Big Round of New Trump Administration Smackdowns From Federal Judges

Judges Rein in the Administration and …

I want to give you the flavor of a handful of new smackdowns of the Trump administration from federal judges across the country in an array of cases, involving violations of the law, defiance of court orders, and assorted shenanigans.

All of these are from the last day or two, so a particularly notable cluster, even if ultimate accountability to the rule of law continues to be slow in coming:

Rhode Island: Anti-Trans Subpoena Quashed

In a sharply worded order that bristled with disdain for what the Justice Department has become under President Trump, U.S. District Judge Mary S. McElroy of Rhode Island blocked an administrative subpoena of Rhode ‌Island Hospital for its records on gender-affirming care for transgender ​youth.

McElroy lets it rip right from the top:

She concludes: “[T]he discrepancy between the honorable conduct expected of federal prosecutors and DOJ’s tactics in this case is unsettling. The Court cannot help but share the sentiment that ‘[t]he presumption of regularity that has previously been extended to [DOJ] that it could be taken at its word—with
little doubt about its intentions and stated purposes—no longer holds.’”
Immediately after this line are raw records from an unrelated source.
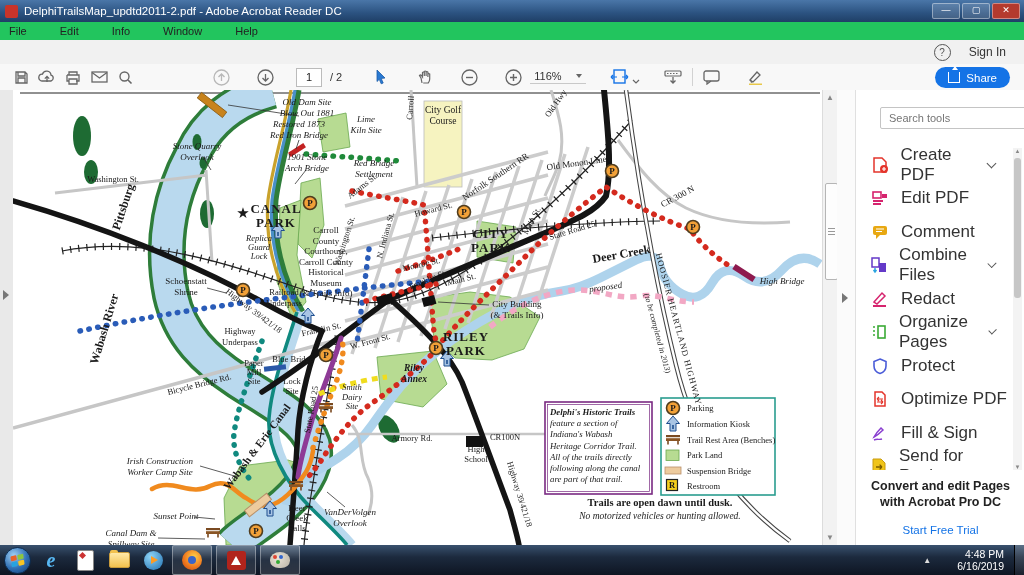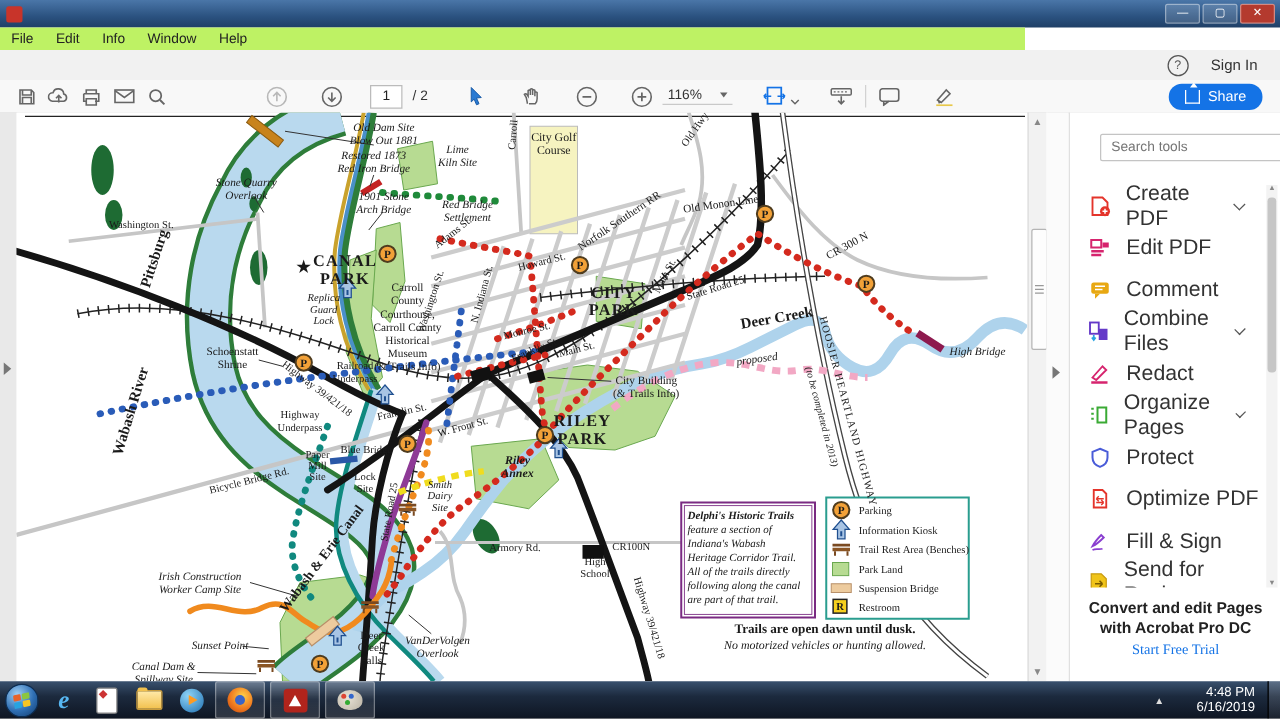"DelphiTrailsMap_updtd2011-2.pdf - Adobe" span { html: none -> <span>DelphiTrailsMap_updtd2011-2.pdf - Adobe Acrobat Reader DC</span> }
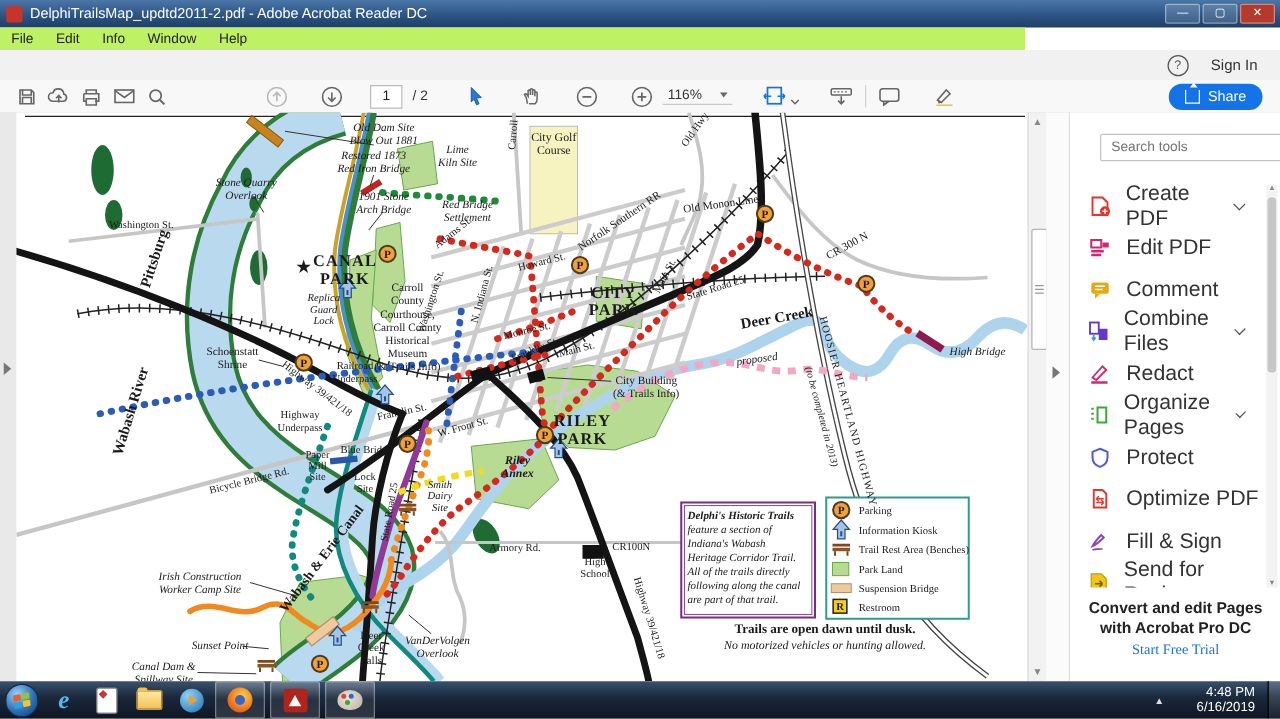"File" .menubar { background: #bef264 -> #22c55e; gap: none -> 15px; width: 820px -> 1024px }
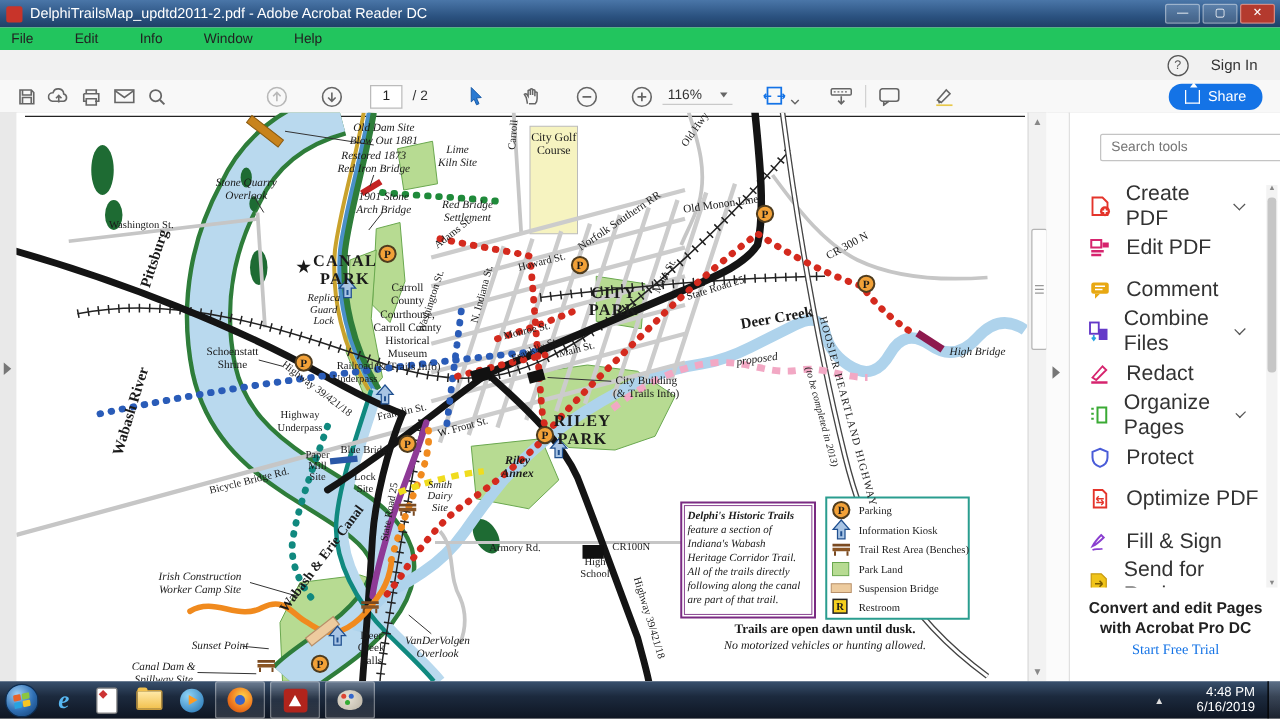"Start Free Trial" .promo .link { font-family: Liberation Serif, serif -> none; margin-top: 4px -> 14px }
This is the case that has played out in parallel in Rhode Island and Texas, where DOJ went to Trump-friendly U.S. District Judge Reed O’Connor to enforce the subpoena against the hospital. O’Connor granted the administration’s motion the same day it was filed without giving the hospital a chance to respond and then denied the hospital motion to stay while it appealed.
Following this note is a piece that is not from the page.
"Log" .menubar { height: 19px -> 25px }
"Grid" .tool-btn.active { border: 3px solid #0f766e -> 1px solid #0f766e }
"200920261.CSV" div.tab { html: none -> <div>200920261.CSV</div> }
While McElroy stepped in, she made clear she wasn’t purporting to overrule O’Connor, which she doesn’t have the power to do. “What this Court holds is that the subpoena itself lacks a congressionally authorized purpose, was issued for an improper purpose, and demands the production of records that cannot be obtained consistent with the constitutional privacy rights of Rhode Island children.”
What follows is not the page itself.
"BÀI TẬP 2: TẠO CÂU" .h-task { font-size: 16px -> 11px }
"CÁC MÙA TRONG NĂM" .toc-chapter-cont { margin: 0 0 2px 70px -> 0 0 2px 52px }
For the full backstory on the case, the always-on-it Chris Geidner has you covered.

DC: A New ‘Facilitate’ Case

Citing Kilmar Abrego Garcia’s case, U.S. District Judge Richard Leon ordered the Trump administration to “facilitate” the return of a Colombian national it has deported last month to the Democratic Republic of Congo after the DRC refused to accept her because of her serious medical issues.

The DRC government told ICE in a letter it could not accept the 55-year-old woman because it could not provide her with adequate medical care.

“The government sent her to the D.R.C., anyway. …. Sending plaintiff to the D.R.C., therefore, was likely illegal,” Leon wrote.

Colorado: Injunction Violation

U.S. District Judge R. Brooke Jackson of Denver found that ICE has “materially violated” his preliminary injunction barring warrantless arrests without first establishing probable cause they are a flight risk. Jackson imposed a host of new reporting and training requirements on ICE.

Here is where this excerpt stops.